Voice assistants powered by real-time AI are increasingly being used to automate phone-based customer interactions. Whether for contact centers, internal help desks, or voice-driven workflows, a reliable architecture needs to support low-latency audio streaming, accurate speech-to-text (STT), intelligent response generation, and real-time speech synthesis.
In this post, we walk through how to build a serverless Voice AI assistant that runs entirely on the scalable power of the AWS infrastructure, using Twilio ConversationRelay as the telephony interface. This approach enables real-time, bi-directional audio powered by large language models (LLMs), without the need to manage dedicated servers or media pipelines.
This post builds on our earlier article, “Twilio’s ConversationRelay GA Release Brings Voice AI to the Enterprise Mainstream”, which covered the feature set and capabilities of Twilio’s ConversationRelay platform in its general availability release.

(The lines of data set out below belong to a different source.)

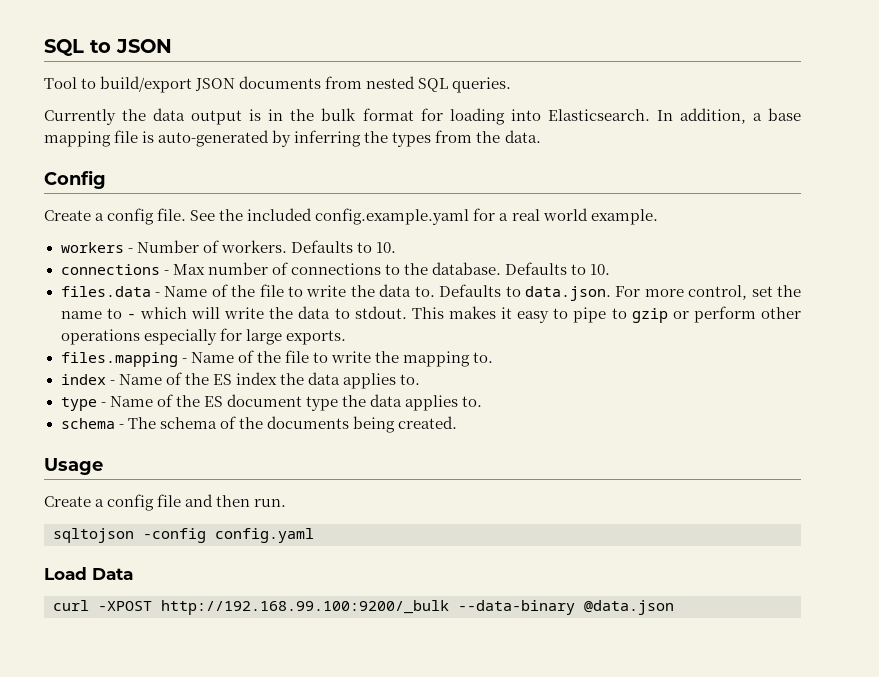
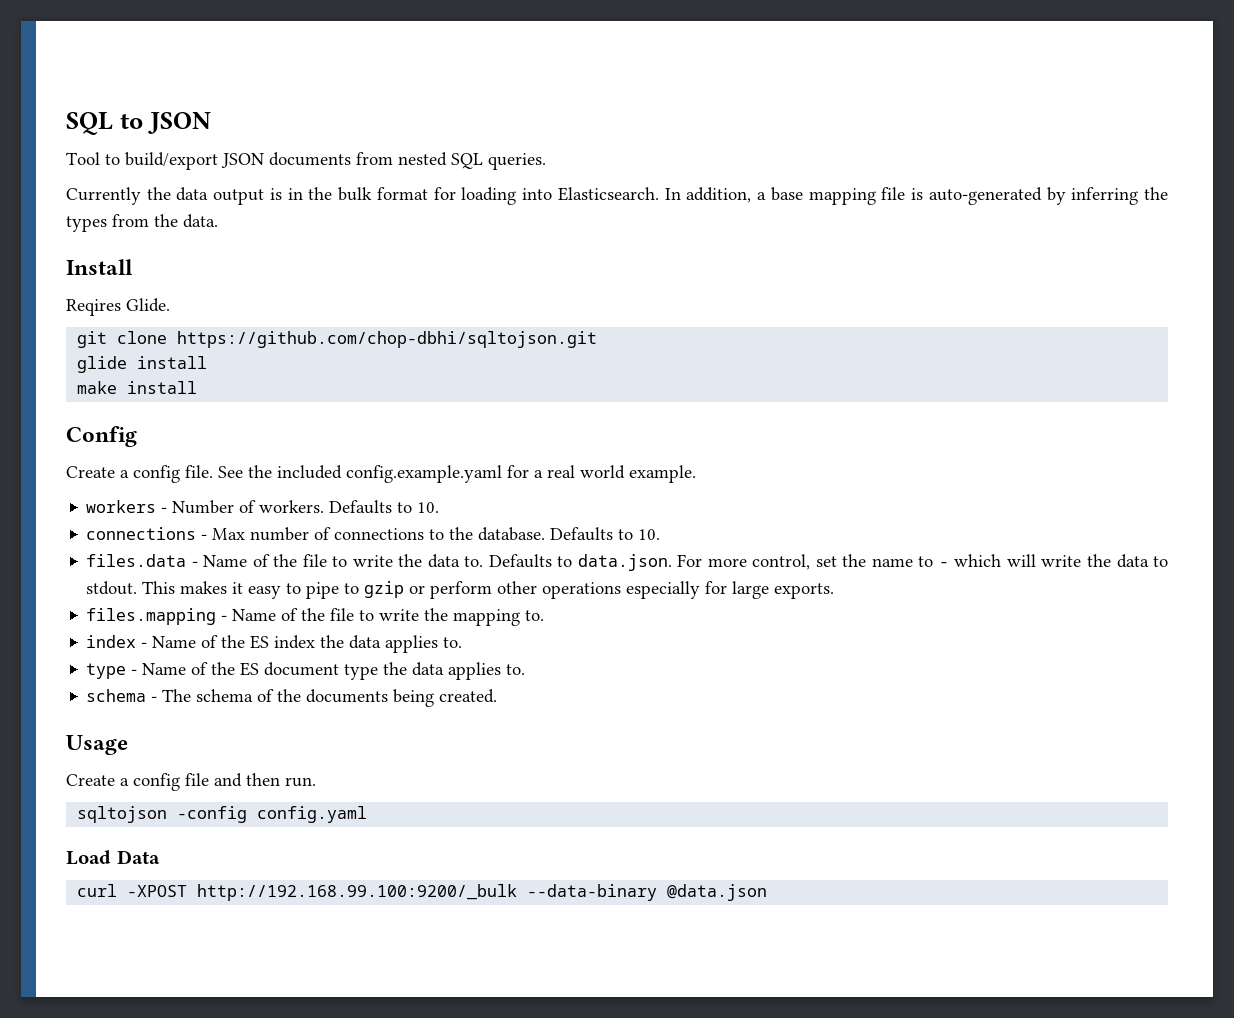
+ Install
+ Reqires Glide.
+ git clone https://github.com/chop-dbhi/sqltojson.git
+ glide install
+ make install

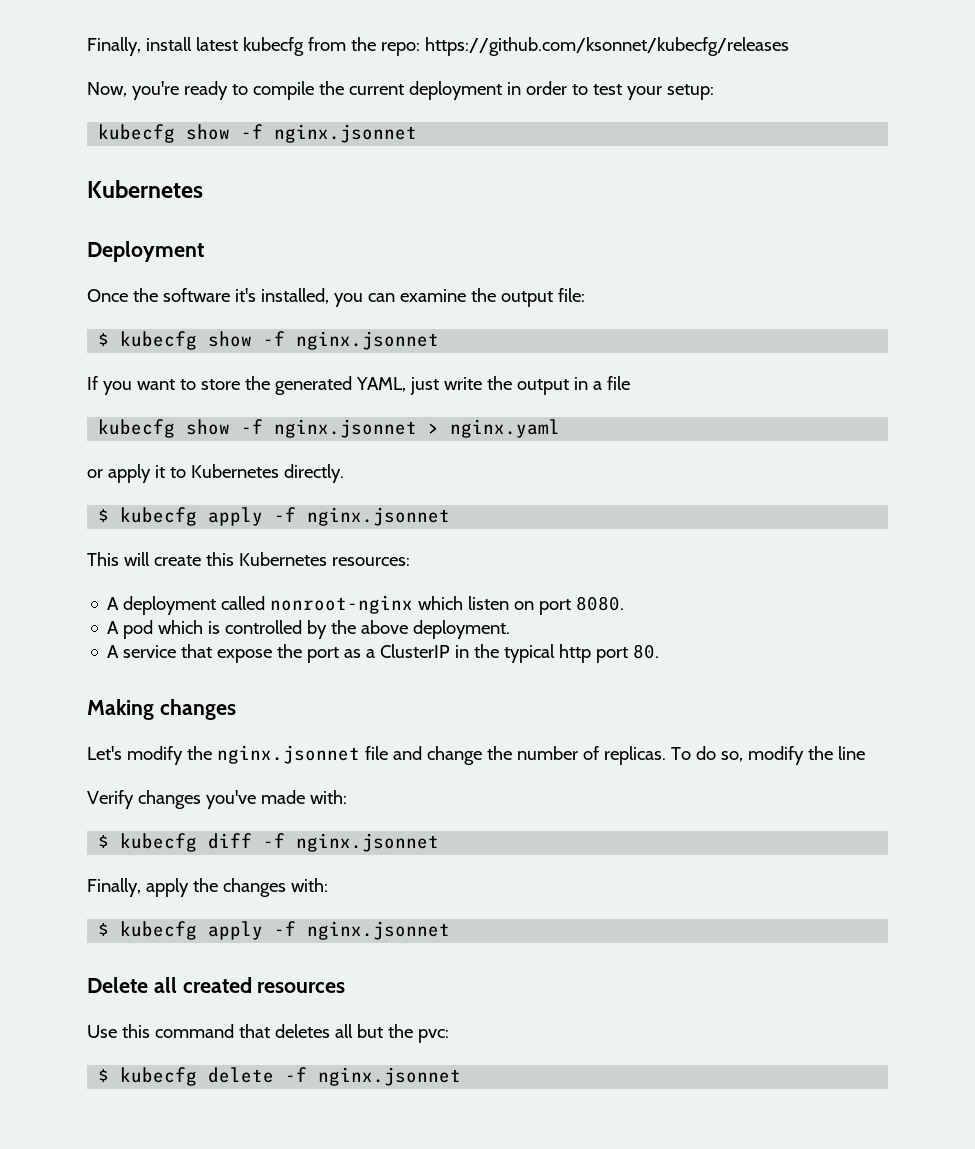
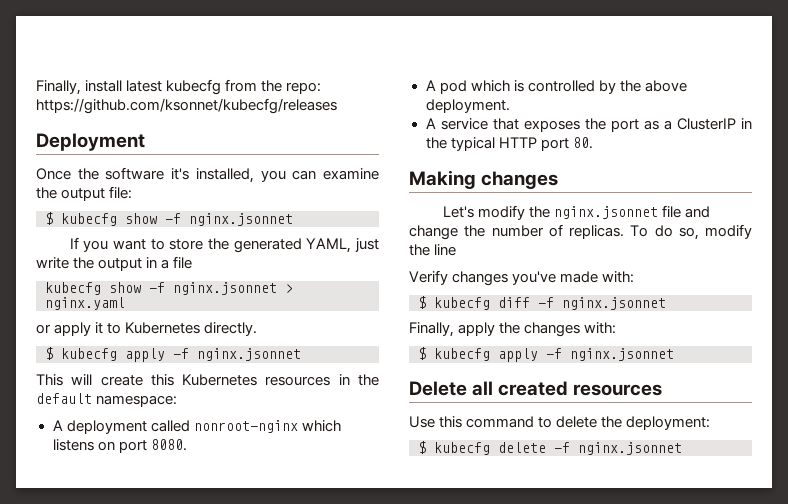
- Now, you're ready to compile the current deployment in order to test your setup:
- kubecfg show -f nginx.jsonnet
- Kubernetes
- This will create this Kubernetes resources:
+ This will create this Kubernetes resources in the default namespace:
- A deployment called nonroot-nginx which listen on port 8080.
+ A deployment called nonroot-nginx which listens on port 8080.
- A service that expose the port as a ClusterIP in the typical http port 80.
+ A service that exposes the port as a ClusterIP in the typical HTTP port 80.
- Use this command that deletes all but the pvc:
+ Use this command to delete the deployment:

Here we’ll focus on the technical architecture and implementation details, including:
- Generating and returning a TwiML response to activate ConversationRelay over a voice call
- Handling all WebSocket events through an AWS Lambda function
- Maintaining session state in Amazon DynamoDB
- Calling Amazon Bedrock for Generative AI responses
- Streaming AI-generated text back to Twilio for real-time TTS rendering
How does Twilio ConversationRelay work?
ConversationRelay leverages Twilio’s robust communication infrastructure. To set it up, connect your phone number to a configured POST route. This route should return a TwiML noun instructing the platform to activate ConversationRelay and provide a WebSocket endpoint for your application to receive user input.

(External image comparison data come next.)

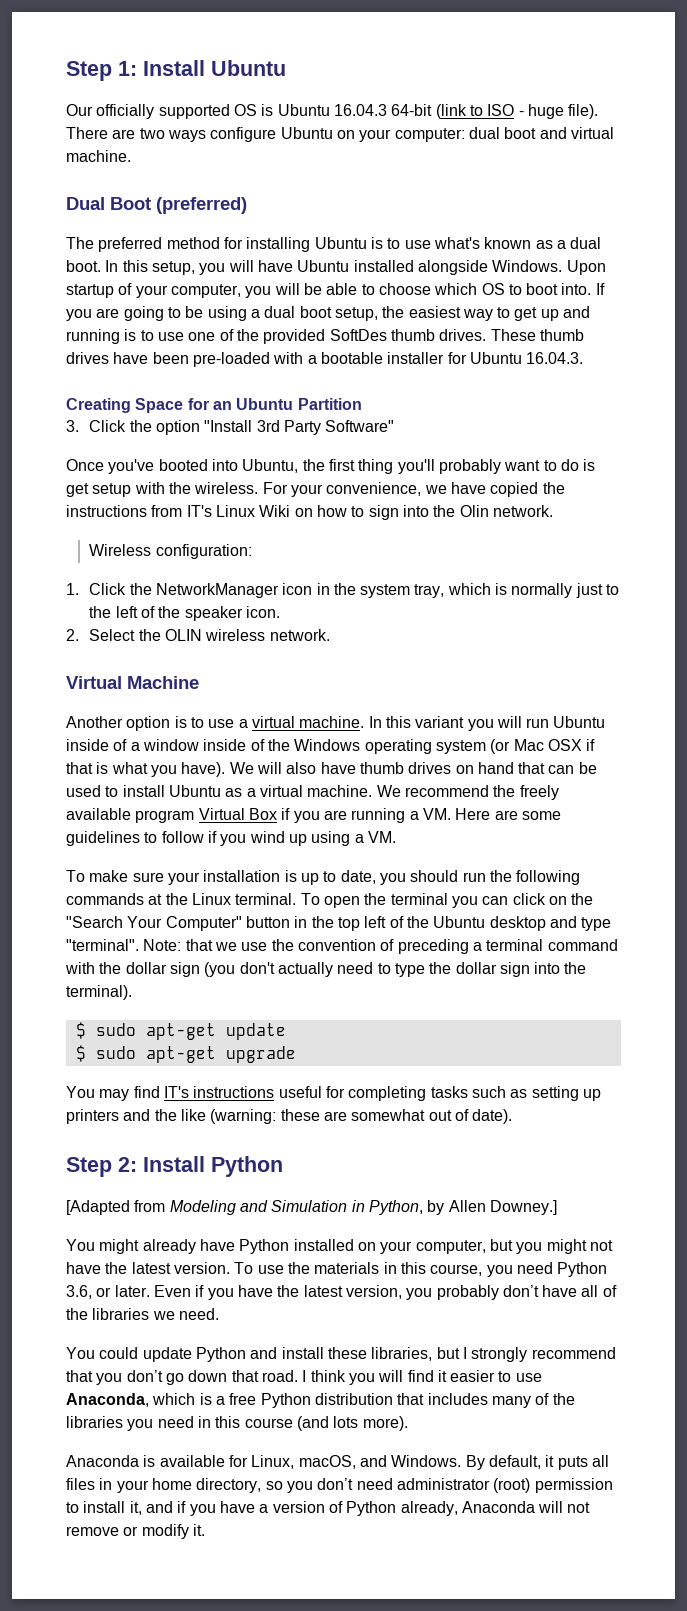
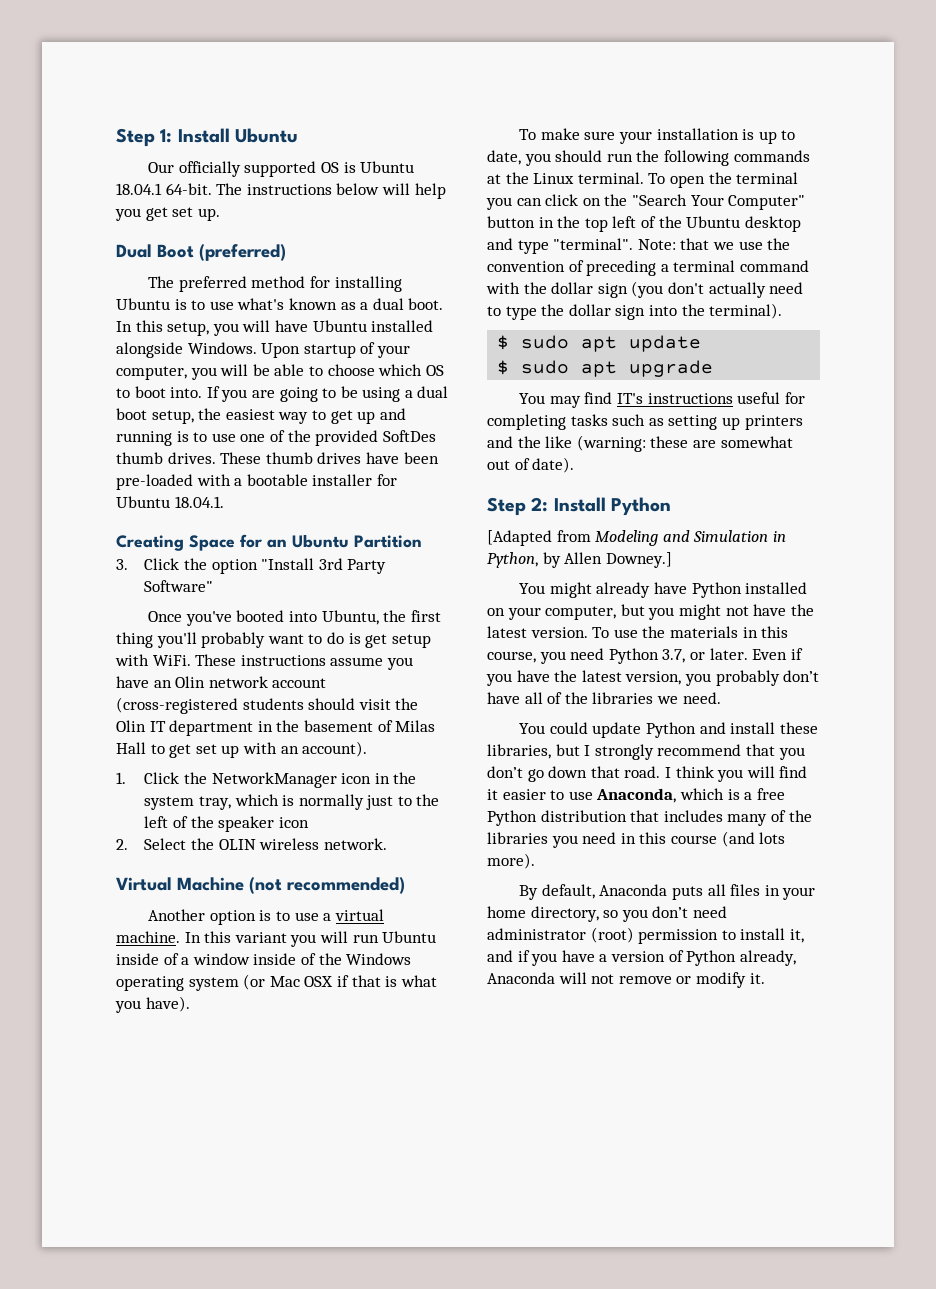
- Our officially supported OS is Ubuntu 16.04.3 64-bit (link to ISO - huge file). There are two ways configure Ubuntu on your computer: dual boot and virtual machine.
+ Our officially supported OS is Ubuntu 18.04.1 64-bit. The instructions below will help you get set up.
- These thumb drives have been pre-loaded with a bootable installer for Ubuntu 16.04.3.
+ These thumb drives have been pre-loaded with a bootable installer for Ubuntu 18.04.1.
- Once you've booted into Ubuntu, the first thing you'll probably want to do is get setup with the wireless. For your convenience, we have copied the instructions from IT's Linux Wiki on how to sign into the Olin network.
- Wireless configuration:
+ Once you've booted into Ubuntu, the first thing you'll probably want to do is get setup with WiFi. These instructions assume you have an Olin network account (cross-registered students should visit the Olin IT department in the basement of Milas Hall to get set up with an account).
- 1. Click the NetworkManager icon in the system tray, which is normally just to the left of the speaker icon.
+ 1. Click the NetworkManager icon in the system tray, which is normally just to the left of the speaker icon
- Virtual Machine
+ Virtual Machine (not recommended)
- We will also have thumb drives on hand that can be used to install Ubuntu as a virtual machine. We recommend the freely available program Virtual Box if you are running a VM. Here are some guidelines to follow if you wind up using a VM.
- $ sudo apt-get update
+ $ sudo apt update
- $ sudo apt-get upgrade
+ $ sudo apt upgrade
- To use the materials in this course, you need Python 3.6, or later.
+ To use the materials in this course, you need Python 3.7, or later.
- Anaconda is available for Linux, macOS, and Windows. By default, it puts all files in your home directory, so you don’t need administrator (root) permission to install it, and if you have a version of Python already, Anaconda will not remove or modify it.
+ By default, Anaconda puts all files in your home directory, so you don’t need administrator (root) permission to install it, and if you have a version of Python already, Anaconda will not remove or modify it.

The platform manages the transcription of user input, sends it to your application via a WebSocket connection, and then converts the application’s response into audio for the end-user. This is achieved through integrations with leading Voice AI services like Deepgram, ElevenLabs, and voice services from Google Cloud and Amazon.
Your application handles two key responsibilities:
- TwiML Noun Construction: This allows for flexible configuration of your voicebot, including supported languages and your preferred Speech-to-Text (STT) and Text-to-Speech (TTS) platforms.
- Business Logic for LLM Response Generation: This involves incorporating the necessary logic to generate responses using your chosen Large Language Model (LLM) inference platform.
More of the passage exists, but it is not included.